A revised planning and budgeting approach that connects project funding to the institution’s strategy and future opportunities strengthens the portfolio.
- STREAMLINE – the constructability process to generate savings.
A straightforward and thoroughly documented monetary savings model to analyze impacts on budgets and ensure accuracy, namely economies of scale relating to materials and project management resources.
- SIMPLIFY – the construction process with a data-driven operating model.
A robust digital architecture to catch waste and conflicts across all project teams.
- IMPLEMENT – lean construction techniques.

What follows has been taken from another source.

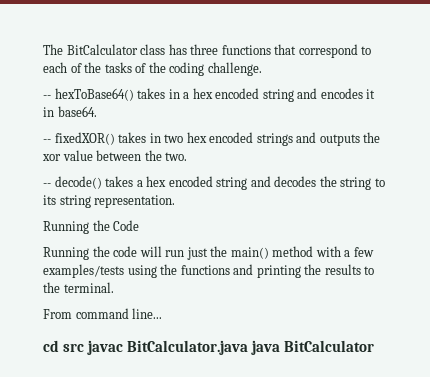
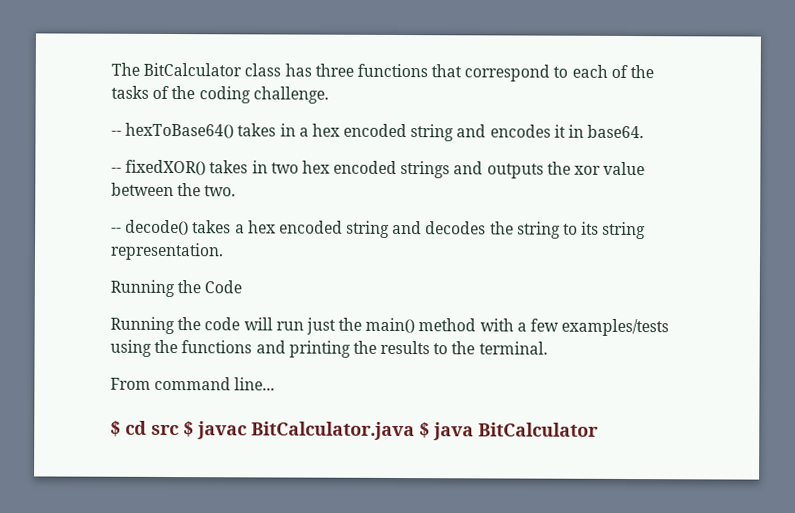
(163, 313) none -> [110,420,121,437] $
(84, 347) none -> [183,421,194,438] $
(248, 347) none -> [419,422,430,439] $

An approach that maximizes project value while reducing waste and cost for time-critical and corridor projects while eliminating labor shortages in a given area.
- ALIGN – your specific needs with the correct contract deliverables for the project.
A tested contract assessment tool that provides superior contract execution and counter-claims management, resulting in greatly reduced litigation risk.
Because capital project delivery involves high risk, it can sometimes be challenging to pursue significant changes to previous methods comfortably. Often a shift in the project delivery model is included in institutions’ agenda—yet most choose to scale down either the number of changes or the dispersion of actions to address any current inefficiencies.
Transitioning to the traditional capital delivery approach starts with using the right resources. Agility and resilience, combined with a stable backbone of disciplined processes, progress monitoring, and superior management, result in a transformed model that is built to last in higher education’s ever-changing landscape.
TRANSITIONING YOUR APPROACH TO CAPITAL PROJECT DELIVERY
The five adjustments outlined in this article require a significant shift in how institutions develop and execute capital projects. This will entail senior leaders setting high goals and communicating a clear objective. In addition, they will want to move quickly to seize early wins and plan the rollout of longer-term measures. By chasing the redefined approach with fervor, project leaders can invest well-suited resources to drive measurable results on the ground – strengthening the institution’s resilience across all facets.
In this effort, project leaders will want to draw heavily on insights and expertise gained from direct experience in the industry. Choosing the right partners to help monitor and implement their transformation will be critical in unlocking and maximizing value. To utilize third-party project management means constant and committed experts working to reassess, streamline, simplify, implement, and align your entire project delivery process with ease and familiarity. By having these necessary pieces, institutions will put themselves in a position to reduce project costs and schedules by 25-30 percent, resulting in transformed project performance and long-term return.